REQUIRED ACTION:
Check each line of the entries below for the word "handlePaymentSucceeded", then report how many have it, with no other words.

___ ENTRIES PROVIDED ___

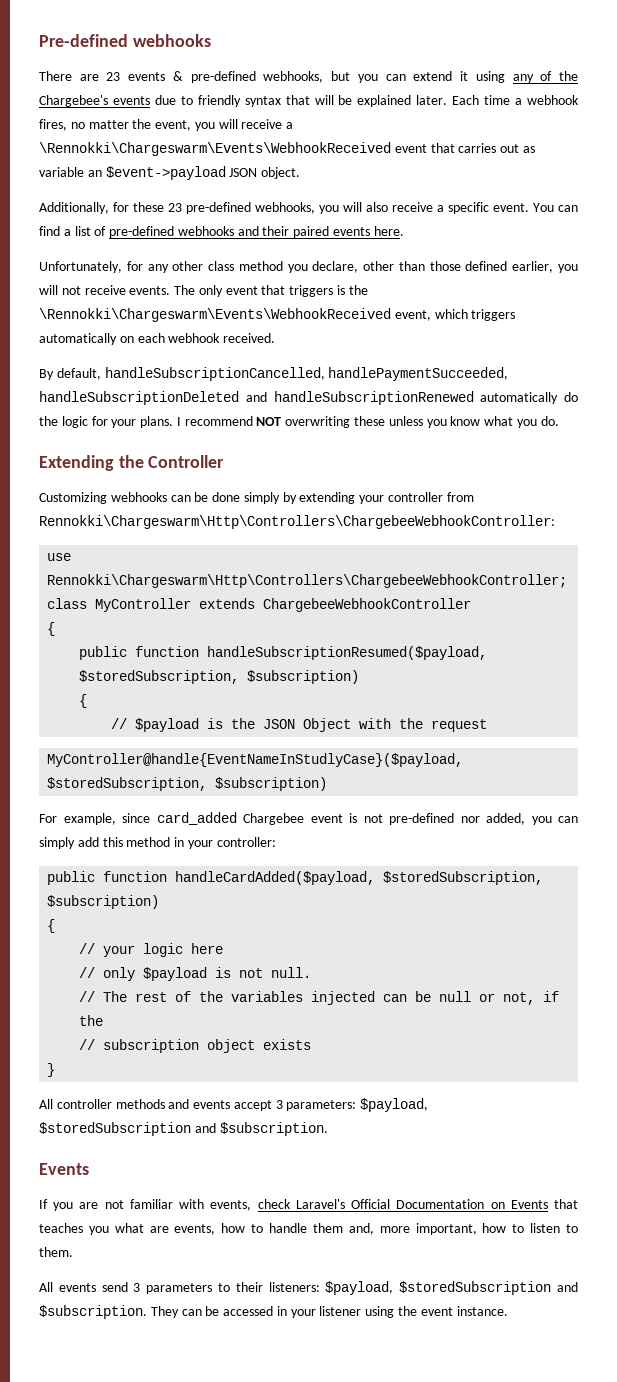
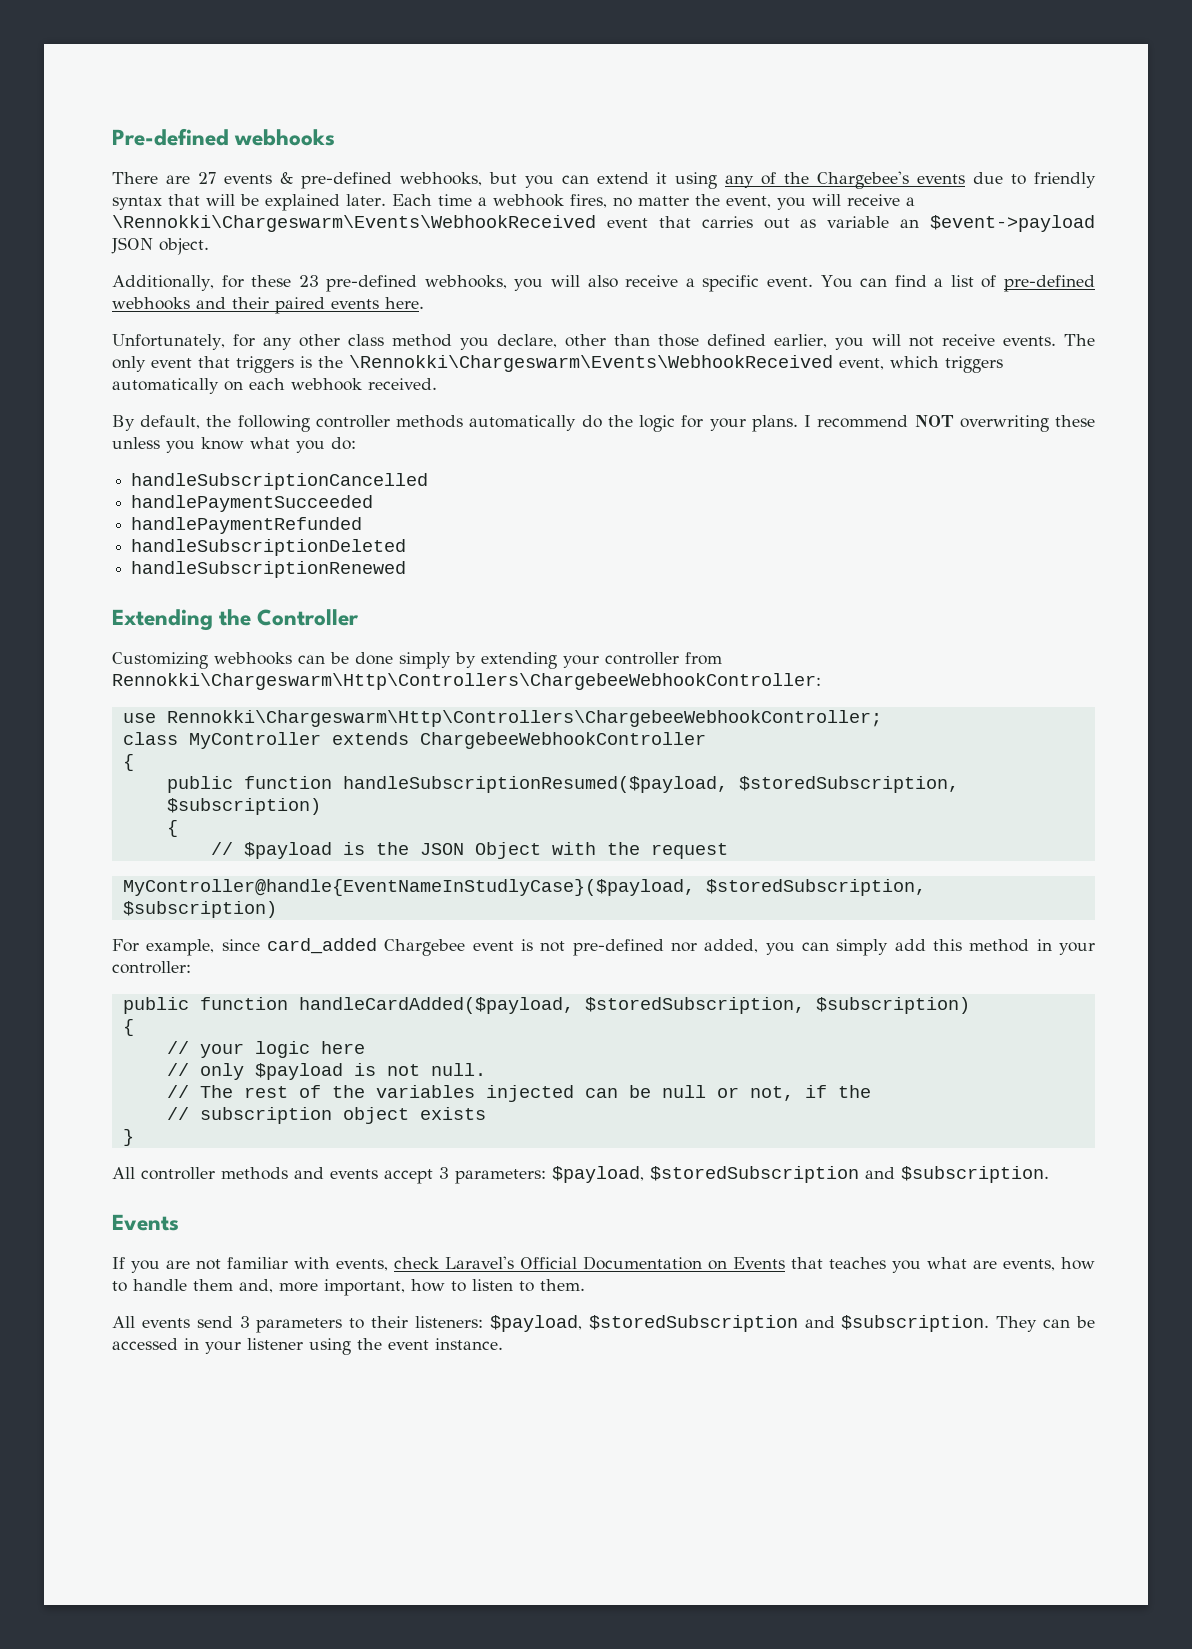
[106,72,121,81] 23 -> [197,172,216,184] 27
[104,367,509,381] [39,391,474,405] handleSubscriptionCancelled, handlePaymentSucceeded, handleSubscriptionDeleted and handleSubscriptionRenewed -> [206,415,464,432] the following controller methods
[540,416,559,426] do. -> [331,437,356,450] [131,473,429,490] [131,495,374,512] [131,517,363,534] [131,539,407,556] [131,561,407,578] do: // handleSubscriptionCancelled // handlePaymentSucceeded // handlePaymentRefunded // handleSubscriptionDeleted // handleSubscriptionRenewed

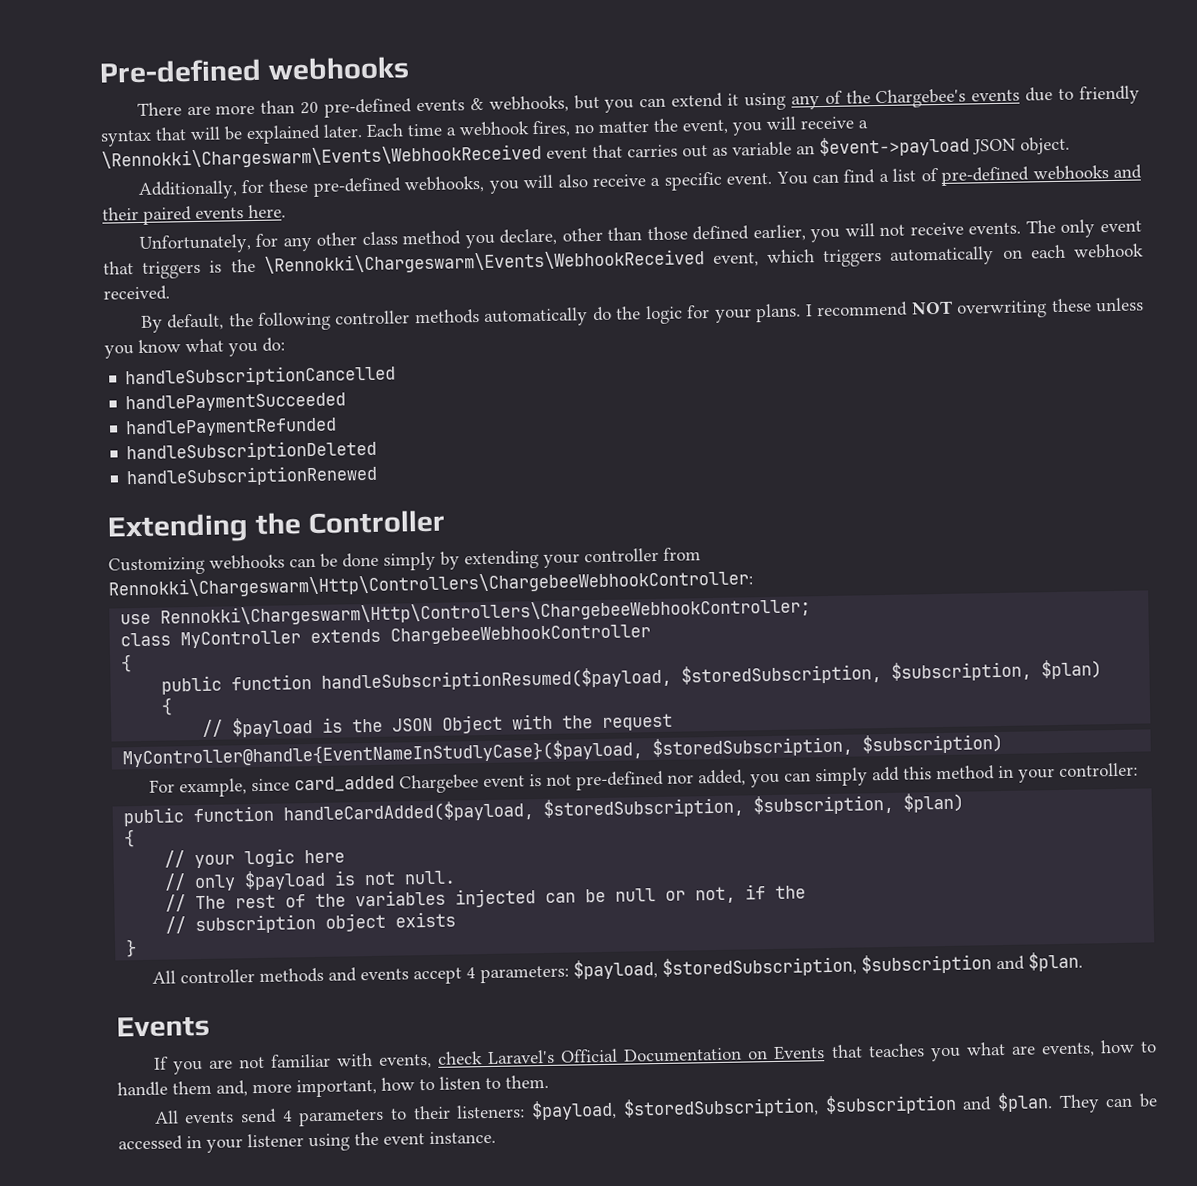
[197,172,216,184] 27 -> [215,98,413,118] more than 20 pre-defined
[300,172,392,189] pre-defined -> (484, 104) none
[298,275,319,287] 23 -> (309, 185) none
[166,798,321,815] $subscription) -> [891,659,1103,682] $subscription, $plan)
[815,997,970,1014] $subscription) -> [753,792,965,816] $subscription, $plan)
[439,1167,449,1179] 3 -> [465,967,476,979] 4
[650,1166,1049,1183] $storedSubscription and $subscription. -> [661,951,1083,978] $storedSubscription, $subscription and $plan.
[239,1316,250,1328] 3 -> [281,1110,293,1122] 4
[588,1315,990,1332] $storedSubscription and $subscription. -> [622,1092,1053,1119] $storedSubscription, $subscription and $plan.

___

ANSWER SPACE:
2